The post was very hard to write but it was something I felt that I needed to write as this was what I was going through at the time and it was my hope that writing about it would allow me to find my way out.
Since then, I have been taking some small (but very important) steps to see myself clear of the darkness and it’s those steps that have enabled me to find the door that leads to the other side. I am now walking through the door and into the light.
The first step was to get professional help. Simple as that.
Friends and family are wonderful to talk to because they will always listen and offer their advice, but there is nothing more powerful than dumping your emotional stuff onto someone who doesn’t know you from a bar of soap and in return, they offer fresh new perspectives, insights and objectivity on the very stuff that has been swimming around inside your head.
The second step was to re-establish some routines in my life.
I know I have written about it before but I’m always amazed how easy it is to let my guard down and allow myself to slip into bad habits again, like living on autopilot, not getting enough sleep, not exercising, not writing.
It’s like I have an internal map to the path of less resistance in my life and through not being careful and vigilant, I find myself back on that path time and time again, without me even realising it.

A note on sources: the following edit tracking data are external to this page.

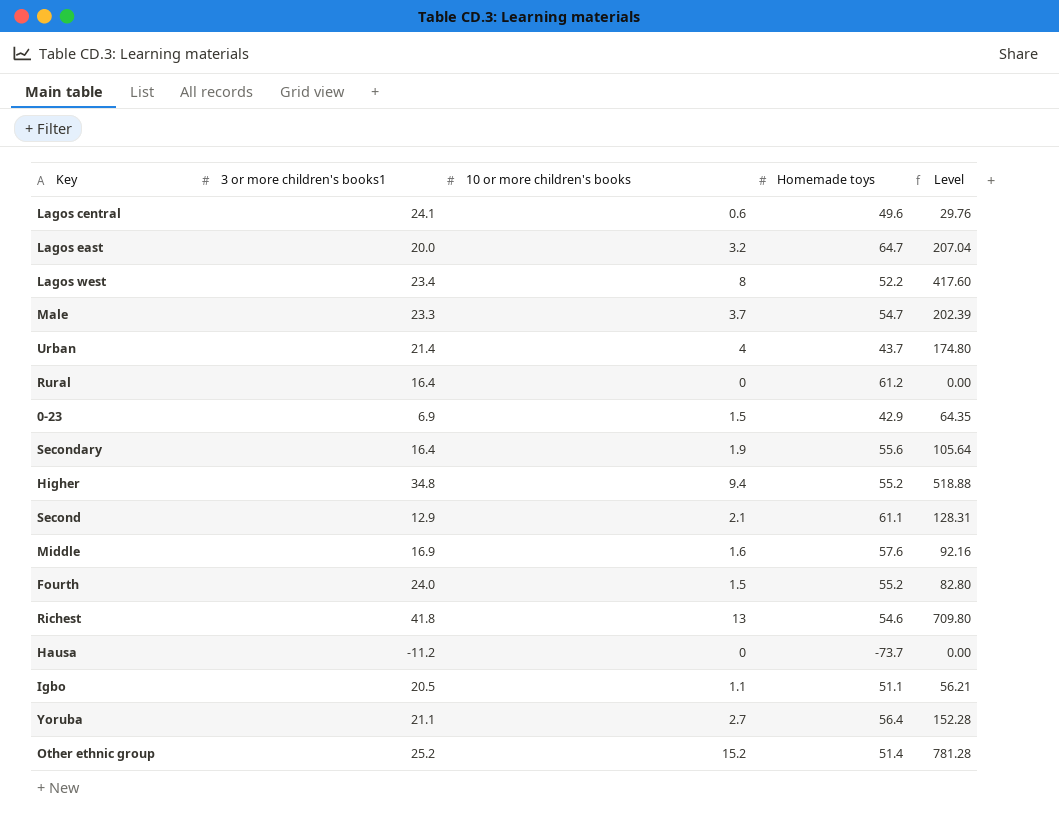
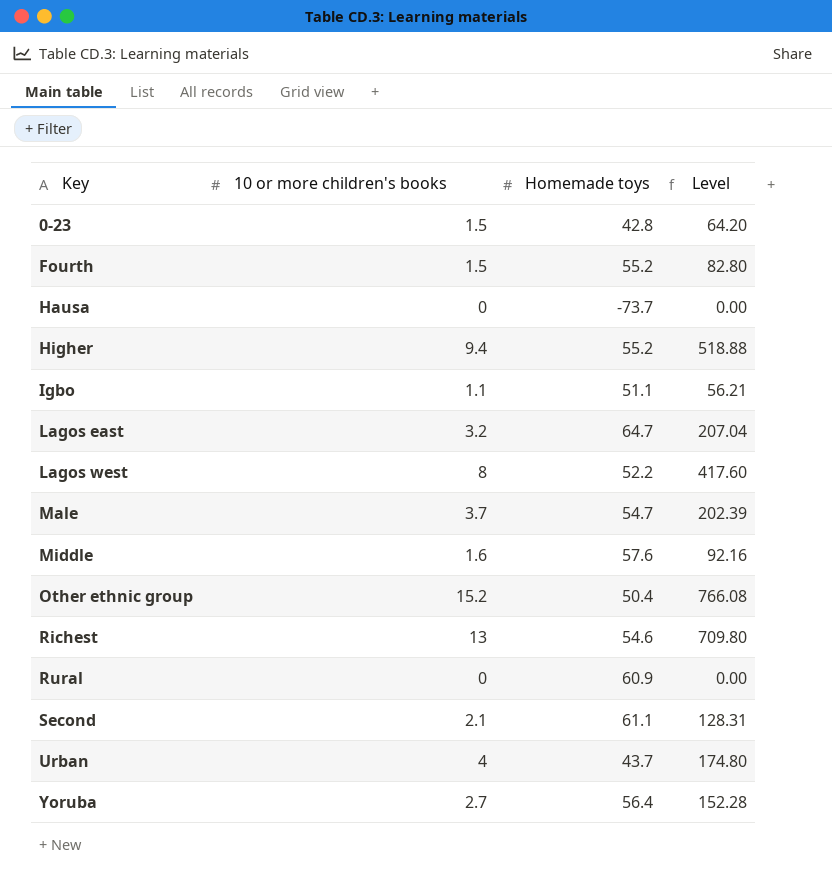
row order: none -> Key ascending
column 3 or more children's books1 | position: 2 -> none
row Lagos central: 24.1 | 0.6 | 49.6 | 29.76 -> none
row Secondary: 16.4 | 1.9 | 55.6 | 105.64 -> none
0-23 | Homemade toys: 42.9 -> 42.8
0-23 | Level: 64.35 -> 64.20
Other ethnic group | Homemade toys: 51.4 -> 50.4
Other ethnic group | Level: 781.28 -> 766.08
Rural | Homemade toys: 61.2 -> 60.9

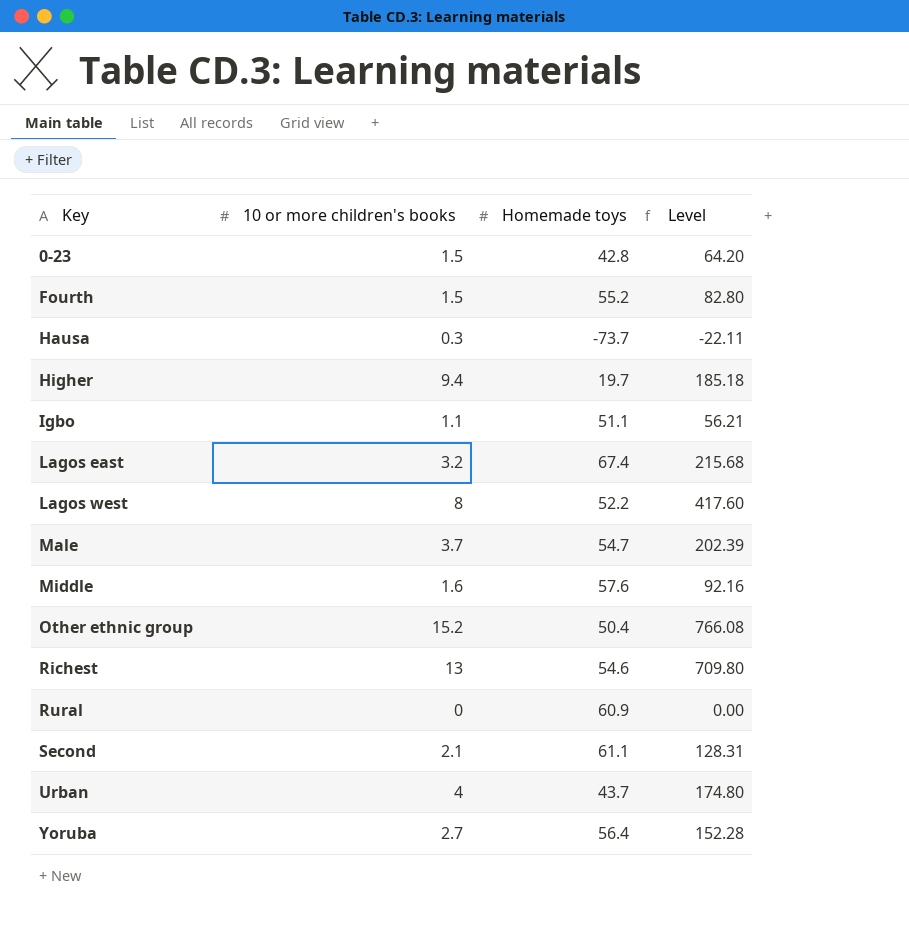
Hausa | 10 or more children's books: 0 -> 0.3
Hausa | Level: 0.00 -> -22.11
Higher | Homemade toys: 55.2 -> 19.7
Higher | Level: 518.88 -> 185.18
Lagos east | Homemade toys: 64.7 -> 67.4
Lagos east | Level: 207.04 -> 215.68

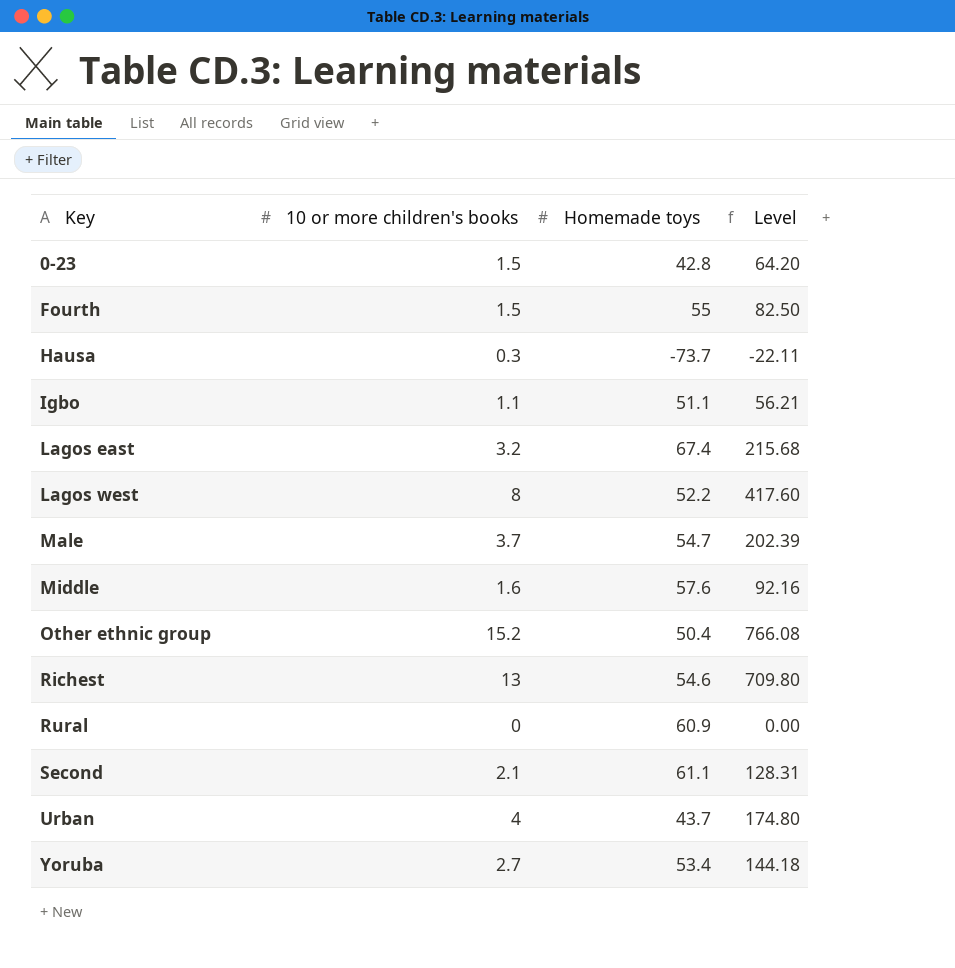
row Higher: 9.4 | 19.7 | 185.18 -> none
Fourth | Homemade toys: 55.2 -> 55
Fourth | Level: 82.80 -> 82.50
Yoruba | Homemade toys: 56.4 -> 53.4
Yoruba | Level: 152.28 -> 144.18

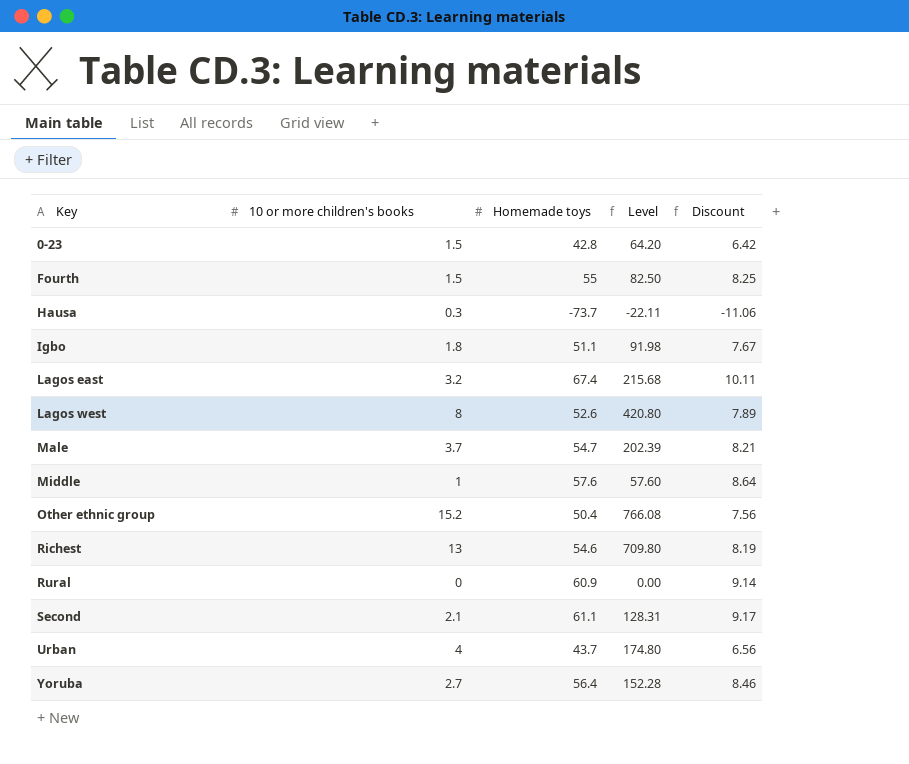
column Discount | formula: none -> [Homemade toys] * 0.15
Igbo | 10 or more children's books: 1.1 -> 1.8
Igbo | Level: 56.21 -> 91.98
Lagos west | Homemade toys: 52.2 -> 52.6
Lagos west | Level: 417.60 -> 420.80
Middle | 10 or more children's books: 1.6 -> 1
Middle | Level: 92.16 -> 57.60
Yoruba | Homemade toys: 53.4 -> 56.4
Yoruba | Level: 144.18 -> 152.28

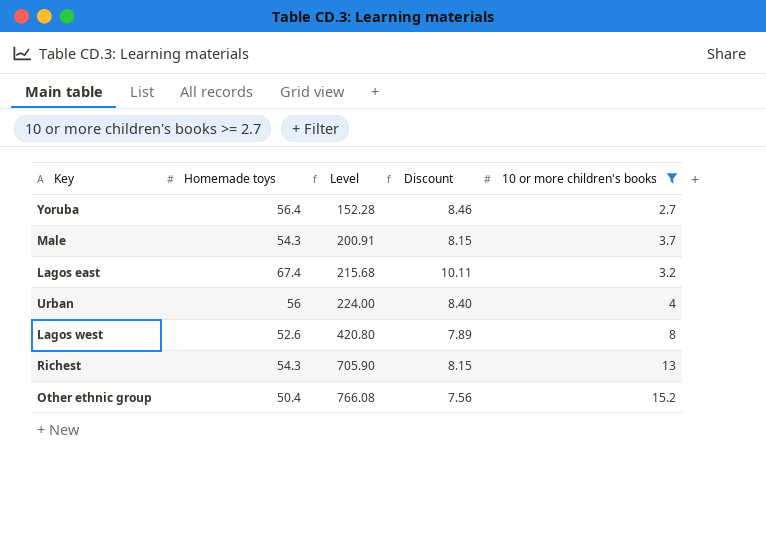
filter: none -> 10 or more children's books >= 2.7
row order: Key ascending -> Level ascending
column 10 or more children's books | position: 2 -> 5
Male | Homemade toys: 54.7 -> 54.3
Male | Level: 202.39 -> 200.91
Male | Discount: 8.21 -> 8.15
Urban | Homemade toys: 43.7 -> 56
Urban | Level: 174.80 -> 224.00
Urban | Discount: 6.56 -> 8.40
Richest | Homemade toys: 54.6 -> 54.3
Richest | Level: 709.80 -> 705.90
Richest | Discount: 8.19 -> 8.15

For me, routines are designed to stop the constant merry-go-round of being in and not being in the driver’s seat of my life that I find myself in. They act as an anchor that grounds me, that sets up my day right, that allows myself to “be” on purpose, not by accident.
My routines are still being developed and refined (as they will always be a work in progress) but over the last month I am sleeping better and feeling stronger mentally and physically.
The third step was to start writing about it again.
When I initially paused and reflected on my adventures in the dark room, I realised that I wasn’t writing anymore.
I had stopped my daily journal, I had stopped my blogging, I had in fact stopped all forms of taking what is swimming around in my head and recreating it external from my person so I can have some distance and therefore a fresher perspective on what is going on.
All of this has shown me how important the act of writing is to me. Whether the outcome is songs, blogs, private journal entries or everything in between, writing everything down is essential to my existence.
Writing helps me to make sense of it all. Most importantly, it helps me to examine what it means to be me.
Right now I feel like I’m on a path of rediscovery. I’m going over old ground but with a fresh set of eyes and ears which in turn changes my perspective towards the positive and as I now walk through the door and into the light on the other side of the darkness, I remind myself that the smallest of changes can make the biggest of differences.
All I’ve got to do is put one foot in front of the other (hmmm, I reckon there’s a song in that).